Everything I've heard and read says not to hammer-crimp battery terminals.
Many chandleries will crimp them for you, or let you use their big crimpers to do it. Alternatively, you can buy pre-made battery cables of varying lengths.


----------



## TSOJOURNER (Dec 16, 1999)

thanks for the hex crimper link. Not too much more than that darn hammer crimper. Do you need to by a die for each lug size?


----------



## sailingdog (Mar 19, 2006)

Scosch-

Glad to help. Don't believe so, as I don't believe it uses dies. If it required separate dies, it would have them listed as accessories.


----------



## btrayfors (Aug 25, 2006)

In a pinch....ouch--sorry for the pun  ...
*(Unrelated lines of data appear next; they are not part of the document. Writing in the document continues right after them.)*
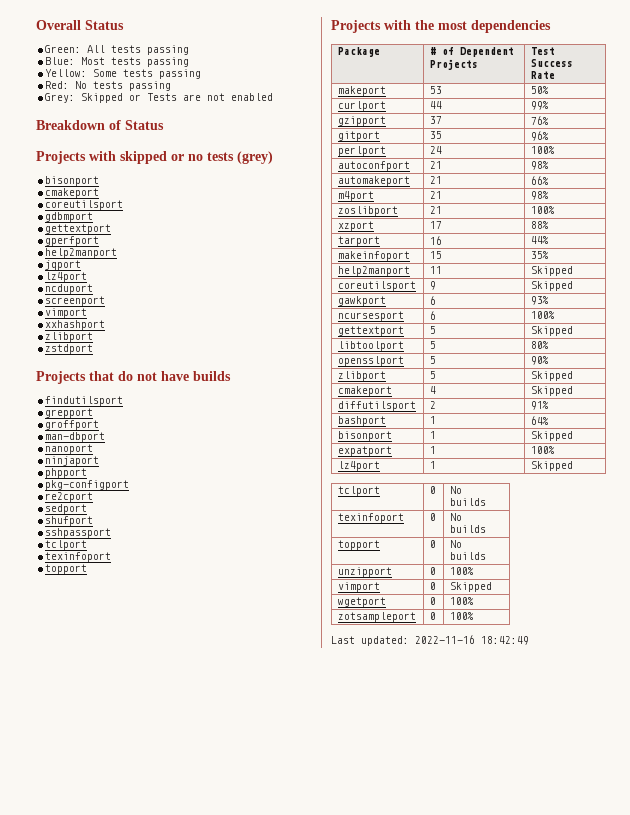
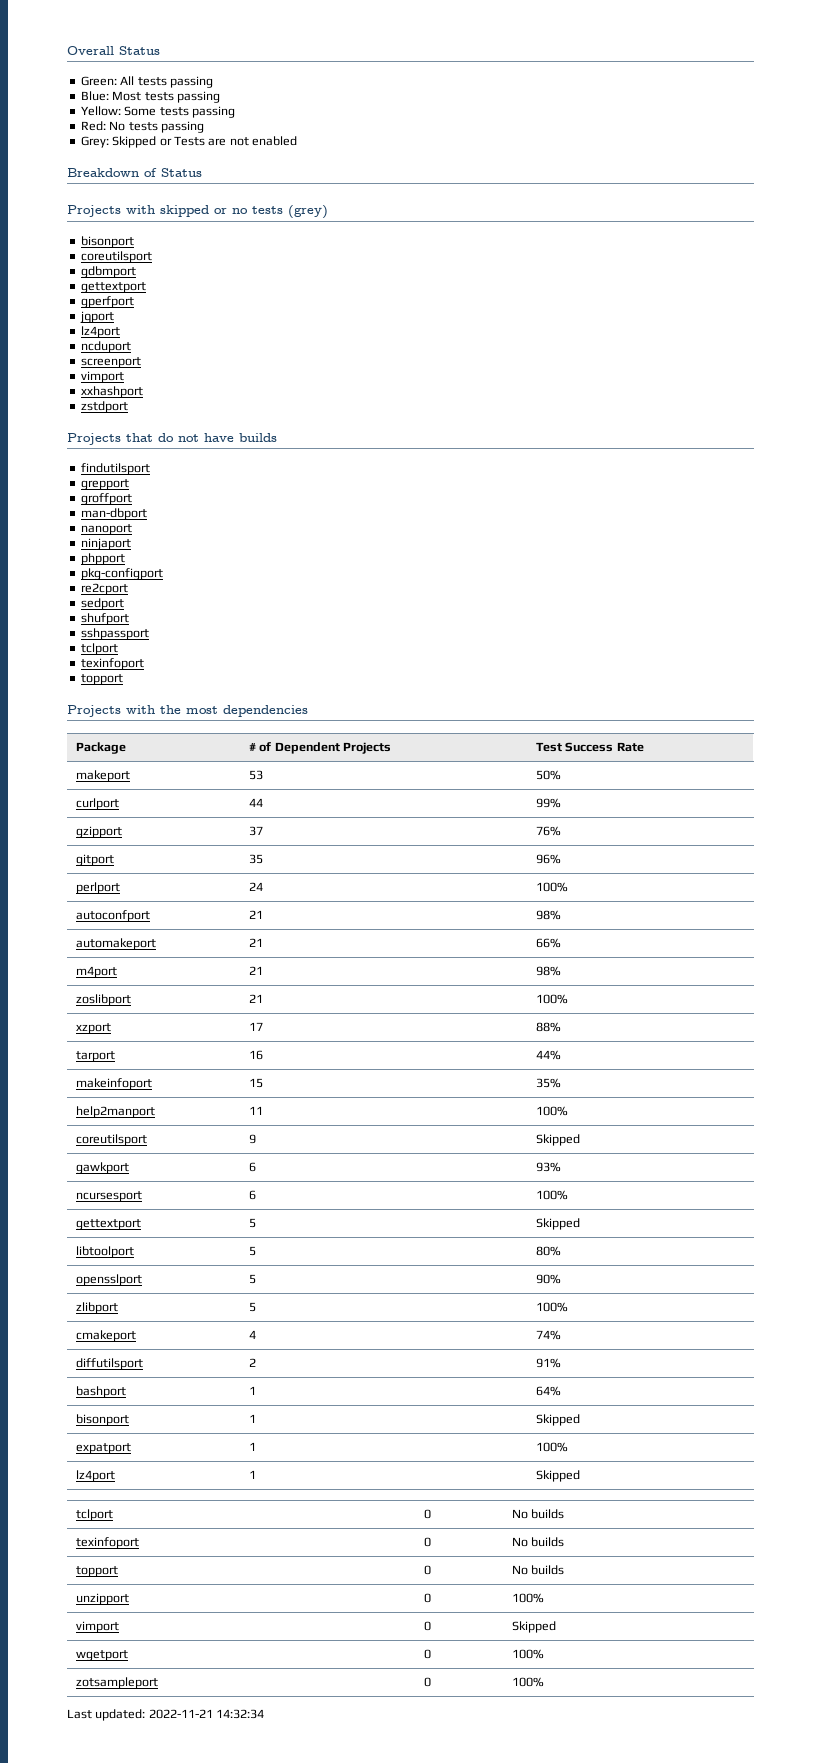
[45,188,100,198] // cmakeport -> (134, 242) none
[45,248,118,258] // help2manport -> (134, 302) none
[45,332,94,342] // zlibport -> (143, 392) none
[530,266,573,276] Skipped -> [535,1106,568,1116] 100%
[530,371,573,381] Skipped -> [535,1302,568,1312] 100%
[530,386,573,396] Skipped -> [535,1330,561,1340] 74%
[415,635,529,645] 2022-11-16 18:42:49 -> [148,1709,265,1719] 2022-11-21 14:32:34

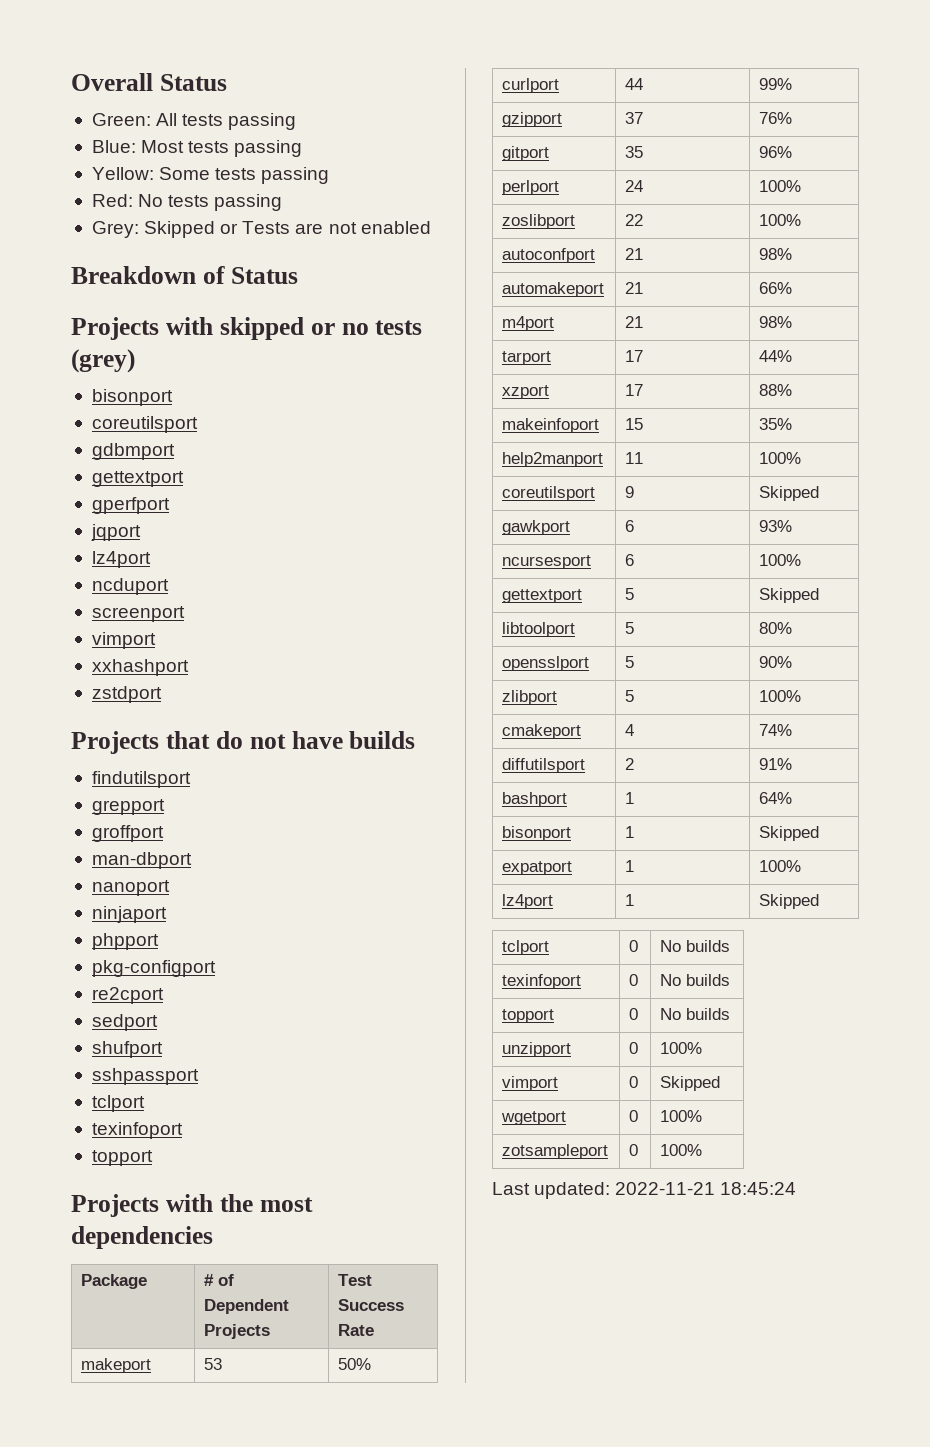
(568, 887) none -> [502,214,576,229] [625,214,644,226] [759,214,802,226] // zoslibport | 22 | 100%
[75,994,131,1006] [248,994,263,1003] [535,994,568,1004] zoslibport | 21 | 100% -> [502,351,552,365] [625,350,644,362] [759,350,793,362] tarport | 17 | 44%
[75,1051,115,1062] [248,1050,263,1060] [535,1050,561,1060] // tarport | 16 | 44% -> (793, 390) none
[216,1709,265,1719] 14:32:34 -> [720,1182,797,1195] 18:45:24

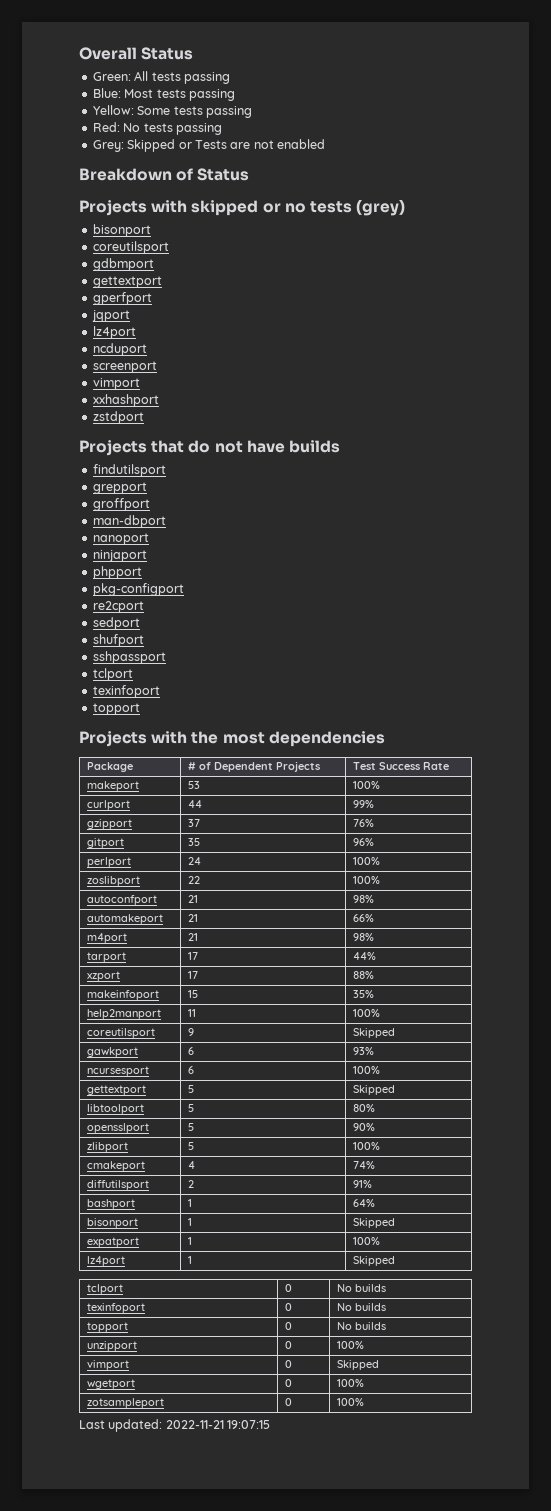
[338,1358,372,1370] 50% -> [353,781,381,789] 100%
[720,1182,797,1195] 18:45:24 -> [227,1420,271,1429] 19:07:15

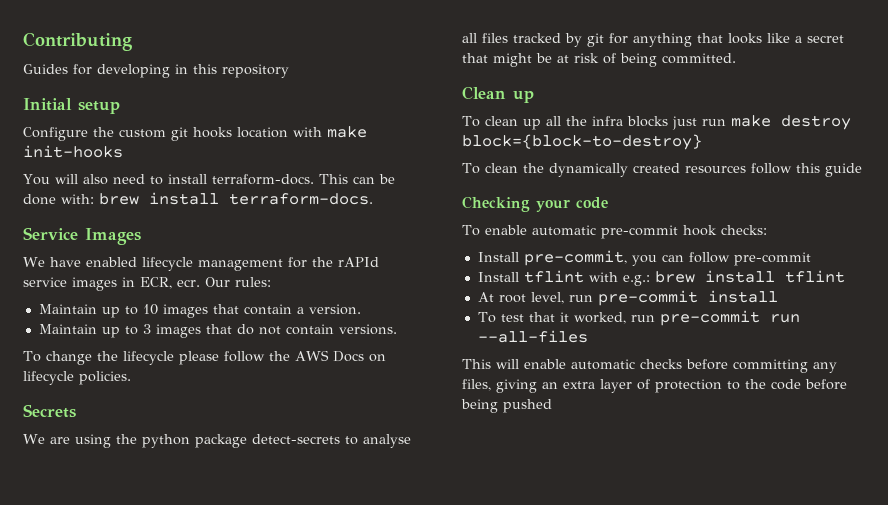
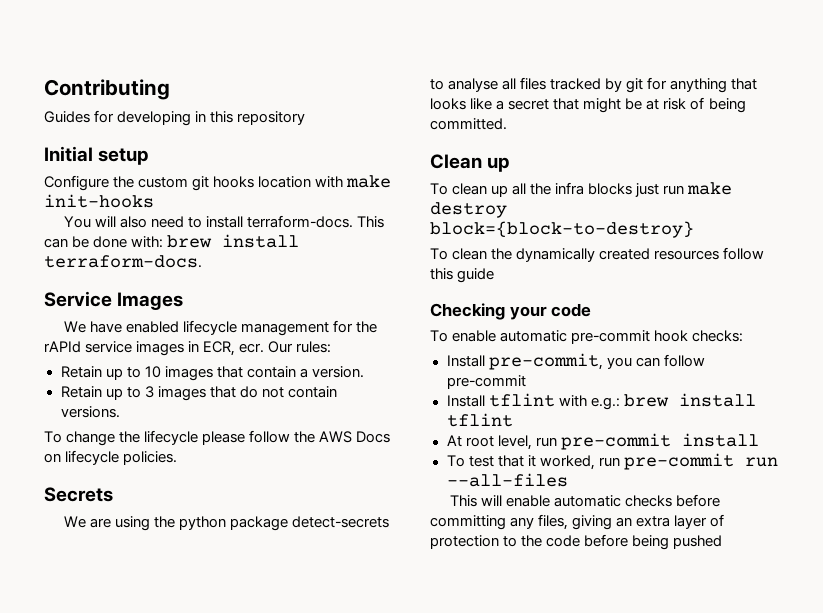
[38,304,97,314] Maintain -> [60,366,102,378] Retain
[38,324,97,334] Maintain -> [60,386,102,398] Retain

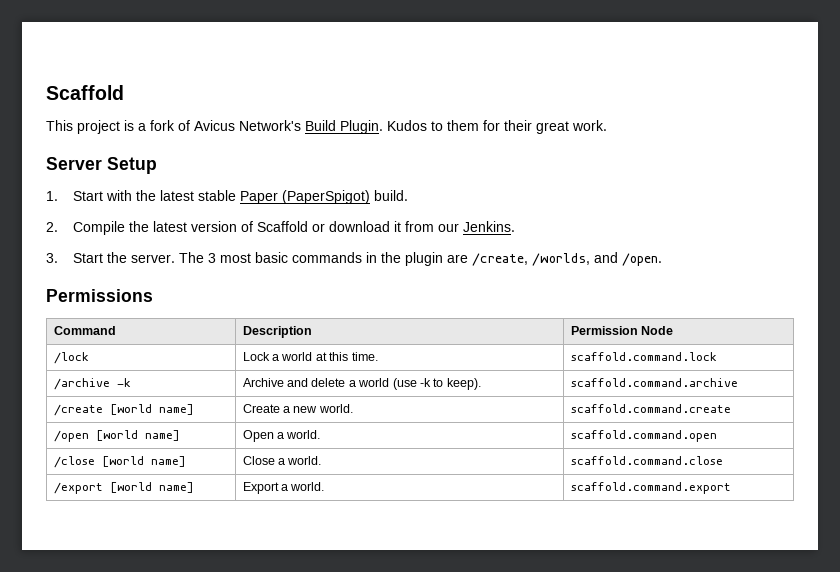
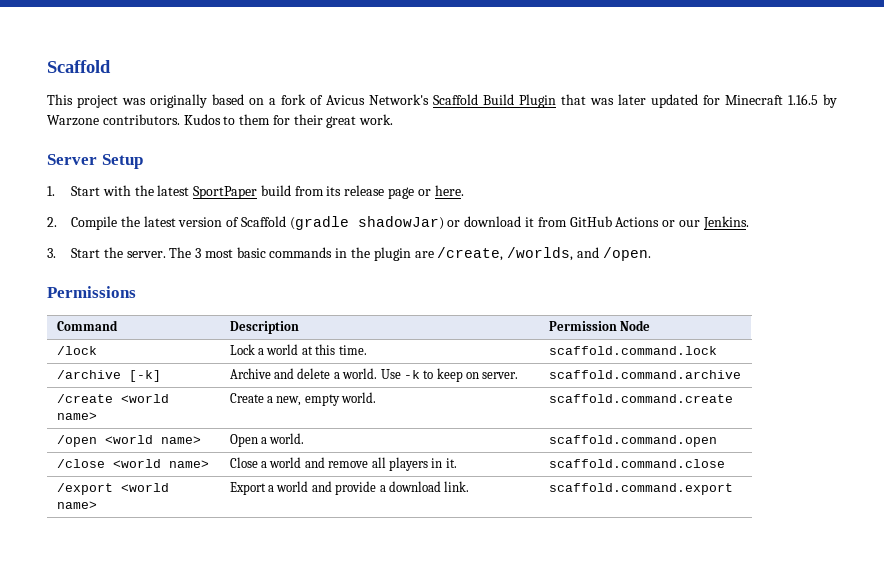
[124,120,134,131] is -> [122,94,264,108] was originally based on
[305,120,383,134] Build Plugin. -> [433,94,837,108] [47,114,180,126] Scaffold Build Plugin that was later updated for Minecraft 1.16.5 by Warzone contributors.
[197,190,408,204] stable Paper (PaperSpigot) build. -> [193,185,464,199] SportPaper build from its release page or here.
(308, 226) none -> [289,216,444,230] (gradle shadowJar)
(434, 226) none -> [569,216,676,227] GitHub Actions or
[116,378,131,387] -k -> [128,370,161,382] [-k]
[358,378,481,390] world (use -k to keep). -> [342,368,519,382] world. Use -k to keep on server.
[109,404,194,415] [world name] -> [120,394,169,403] [56,412,97,420] <world name>
[293,406,318,413] new -> [276,394,340,406] new, empty
[95,430,180,441] [world name] -> [104,435,201,444] <world name>
[101,456,186,467] [world name] -> [112,459,209,468] <world name>
[287,456,322,465] world. -> [269,457,457,471] world and remove all players in it.
[109,482,194,493] [world name] -> [120,483,169,492] [56,501,97,509] <world name>
[290,482,325,491] world. -> [276,481,470,495] world and provide a download link.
I've found that a Nicopress tool works quite well. It makes very secure crimps and may even be an acceptable substitute for a proper hex crimp tool.

Bill


----------



## sailingdog (Mar 19, 2006)

Bad Bill...bad, bad Bill... not punny... not punny at all. A Nicopress tool is probably only good for the larger battery cables. The hex crimper I posted a link to above will do 8-4/0 AWG. Since my ratchet crimping tool does down to 10 AWG... that would cover most of the wiring needs for my boat.


----------



## HoffaLives (Feb 19, 2007)

Personally, I would buy the pre-made cables unless you plan on doing it for other folks as well. As far as soldering goes, the connection is supposed to be just as strong with or without solder so the crimp has to be just as good. This is a place where you can't make a mistake...


----------



## TSOJOURNER (Dec 16, 1999)

OK, hammer crimper = bad for lugs, Hex crimper= good and no solder needed.
Am redoing batteries and adding new combiner switch, acr, link 20 so Im guessing itll pay for itself rather than buying premade cables. Certainly be more convenient than 20 trips to the store. 
As you guys said, sooner or later we end up with one of everything.
Thanks.


----------



## Morgan3820 (Dec 21, 2006)

Genuinedealz.com has these premeasured plugs of solder/flux. place into the lug, heat until melted , then just stick the bare end of the cable into the molten solder, wait until solid. They also have really great prices for tinned wire and cable


----------



## HoffaLives (Feb 19, 2007)

Morgan3820 said:


> Genuinedealz.com has these premeasured plugs of solder/flux. place into the lug, heat until melted , then just stick the bare end of the cable into the molten solder, wait until solid. They also have really great prices for tinned wire and cable


Bad, bad idea. Almost certainly have a high-resistance cold joint. And totally not ABYC. I hate it when companies sell stuff like this; just leads to heartache for someone down the line. And when your boat burns to the waterline and you decide to sue, probably find the company headquarters listed on an ice floe off Greenland.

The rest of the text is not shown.